Un programme ambitieux dans les collèges va vous être soumis avec la mise aux normes de demi-pensions et la construction de cinq nouveaux collèges à Belley, dans les secteurs de Lhuis et du Val-de-Saône, à Trévoux et Bellegarde. Ce qui justifiera l’ouverture d’une autorisation de programme de 90 millions d’euros pour la période 2012-2018.

L’évolution démographique du département l’explique, l’amélioration des conditionnent d’enseignement l’exige. Songez qu’au cours des trois dernières années, la progression de la population de l’Ain est supérieure de près de la moitié à ce qu’elle a été entre 2005 et 2008. Ce sont 28300 habitants de plus qui ont été recensés.

L’Etat, qui continue à nous faire confiance dans le cadre de l’aide à la pierre, pourra constater que l’Ain est bon élève puisque ce sont 22 millions d’euros que le Conseil général consacrera au logement social en 2012 dont 12,5 millions dans le parc public.

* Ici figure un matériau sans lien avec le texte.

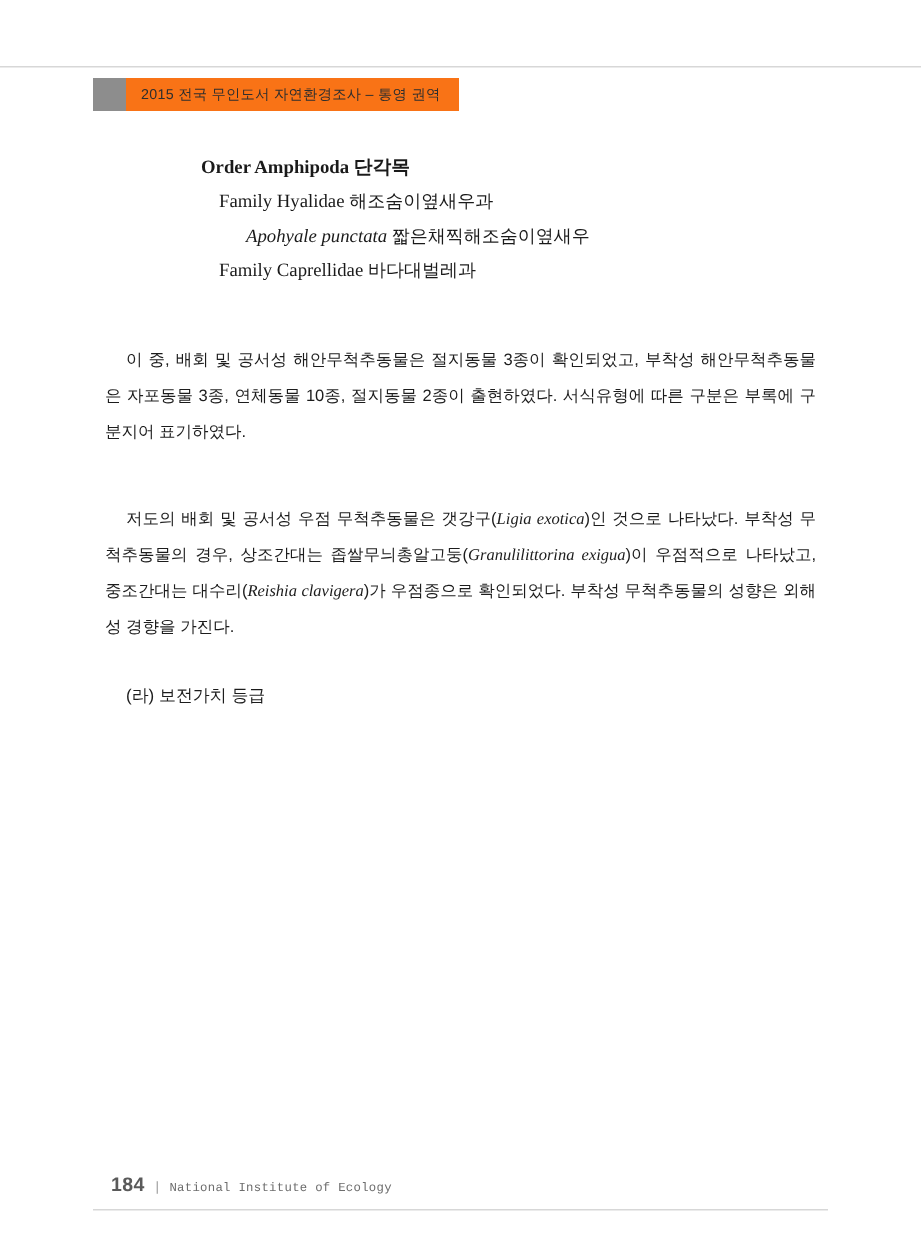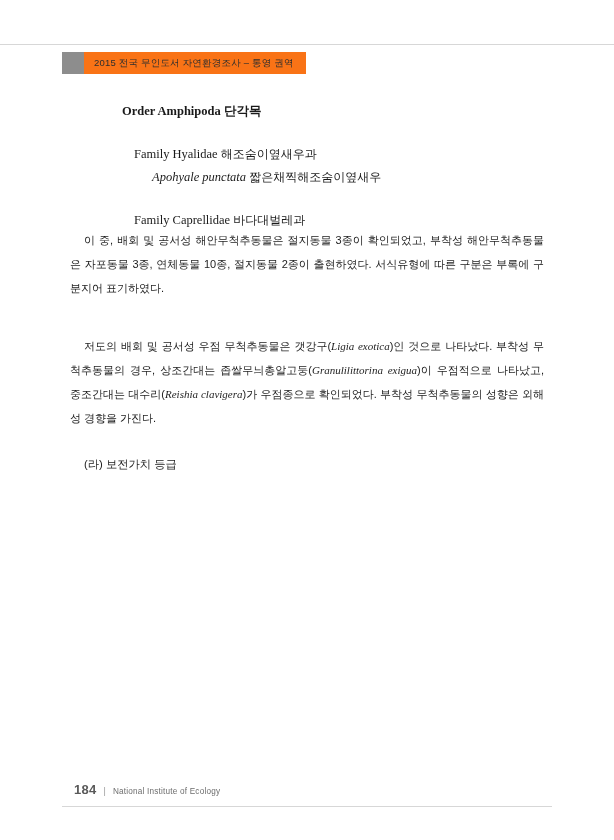--- a/index.html
+++ b/index.html
@@ -59,7 +59,7 @@
   
   .taxon {
     position: absolute;
-    left: 4px;
+    left: 16px;
     top: 100px;
     width: 552px;
   }

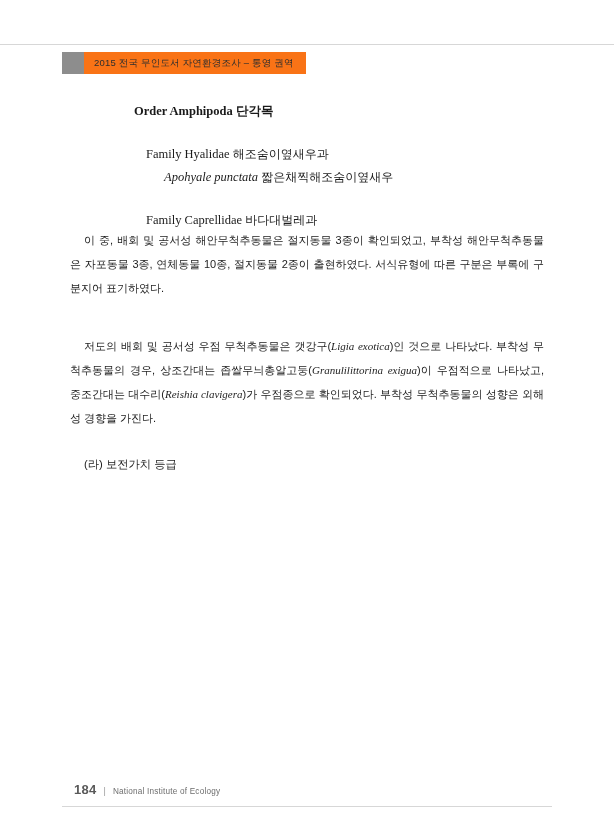--- a/index.html
+++ b/index.html
@@ -69,7 +69,7 @@
     white-space: nowrap;
   }
   .t-order    { padding-left: 118px; font-weight: bold; }
-  .t-family   { padding-left: 130px; margin-top: 20px; }
+  .t-family   { padding-left: 130px; }
   .t-species  { padding-left: 148px; }
   .ital { font-style: italic; }
   .ko { font-family: "Liberation Sans", sans-serif; font-size: 12px; }

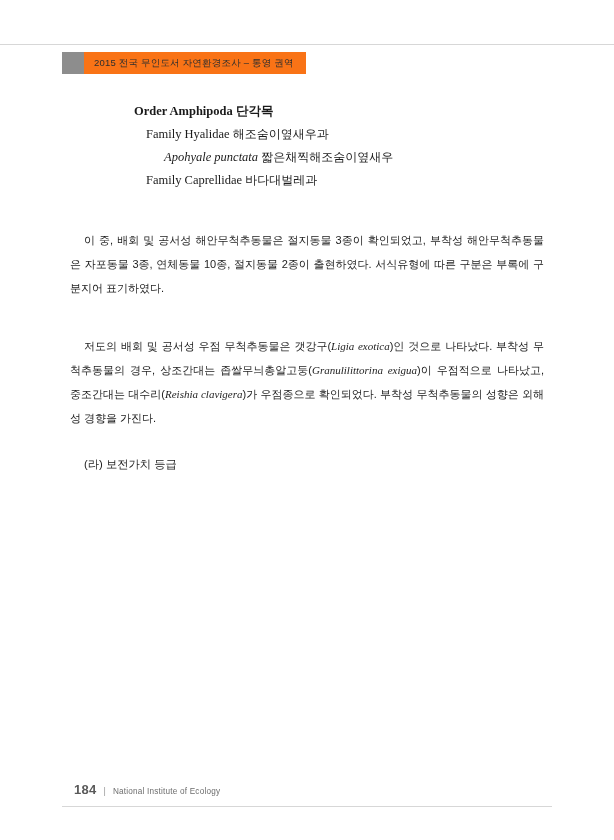--- a/index.html
+++ b/index.html
@@ -133,7 +133,7 @@
     color: #9a9a9a;
   }
   .footer-org {
-    font-family: Liberation Sans, sans-serif;
+    font-family: Liberation Mono, monospace;
     font-size: 8.2px;
     color: #6d6d6d;
     letter-spacing: 0.2px;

Les routes resteront le 1er budget du département avec 42 millions. Il est vrai que nous sommes engagés dans d’importantes opérations –je pense à la déviation de Dortan et à la rocade nord-est de Bourg mais il ne faudrait pas pour autant oublier la maintenance annuelle du réseau qui représente près de 15 millions d’euros.

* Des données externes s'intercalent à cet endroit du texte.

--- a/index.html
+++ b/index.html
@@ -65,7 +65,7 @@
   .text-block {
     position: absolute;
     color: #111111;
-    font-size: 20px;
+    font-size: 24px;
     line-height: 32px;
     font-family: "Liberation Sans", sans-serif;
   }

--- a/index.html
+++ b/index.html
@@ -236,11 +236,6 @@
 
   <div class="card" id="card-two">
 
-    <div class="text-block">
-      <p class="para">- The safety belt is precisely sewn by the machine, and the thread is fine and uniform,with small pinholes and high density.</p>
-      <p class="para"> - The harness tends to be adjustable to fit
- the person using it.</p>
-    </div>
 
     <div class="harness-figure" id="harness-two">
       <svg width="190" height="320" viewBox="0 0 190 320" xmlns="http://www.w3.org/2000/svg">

Ce qui n’empêchera en rien de nous investir dans les modes de transport alternatif puisque 3,5M sont inscrits au titre des études du tramway de Saint-Genis-Pouilly et 300 000 euros pour bus à haut niveau de service Gex-Ferney-Voltaire.

Si l’on ajoute aux 6M d’aide aux communes les 11M qui leurs sont également destinés au titre de la politique de l’eau et de l’assainissement, on peut affirmer que le budget 2012 prend pleinement en considération les cellules de base de la démocratie.

A ceux qui en doutent encore, je veux dire la réalité des chiffres : lorsque le département consacrera 72 millions d’euros à ses propres investissements l’an prochain, il versera à ses partenaires 59 millions de subventions d’équipement. Je dis bien 59 millions, c'est-à-dire 45% des crédits d’investissement de la collectivité.

L’emprunt nécessaire à l’équilibre budgétaire s’élève à 52,45 millions d’euros, en baisse de 41% par rapport à 2011. Cette proposition s’inscrit dans le cadre des orientations budgétaires qui, vous vous en souvenez, visaient à améliorer notre niveau d’épargne et notre capacité de désendettement.

D’autant qu’il nous faudra faire face en 2012 à l’assèchement et au renchérissement du crédit. La réforme de Bâle III dont on a déjà beaucoup parlé, va entrainer ipso facto une raréfaction des ressources bancaires pour les collectivités et tout ce qui est rare devient cher. Nous avons déjà mesuré une hausse considérable des marges ces derniers mois.

Le Conseil général de l’Ain a conscience, par ses choix, de porter une part de la croissance. Lorsqu’il investit dans un collège ou un projet routier, lorsqu’il accompagne les communes ou les acteurs économiques, son engagement a un effet démultiplicateur en termes d’activité et de chiffre d’affaires.



Réduire la commande publique dans un contexte d’austérité, ce serait prendre le risque de fragiliser un peu plus l’économie locale. Alors que nous disposons d’indéniables atouts dans ce département.

Ce qui anime la majorité départementale –c’est ce qu’Aristote louait sous le terme de philia : « ce sentiment spontané qui nous pousse à œuvrer au bien commun ».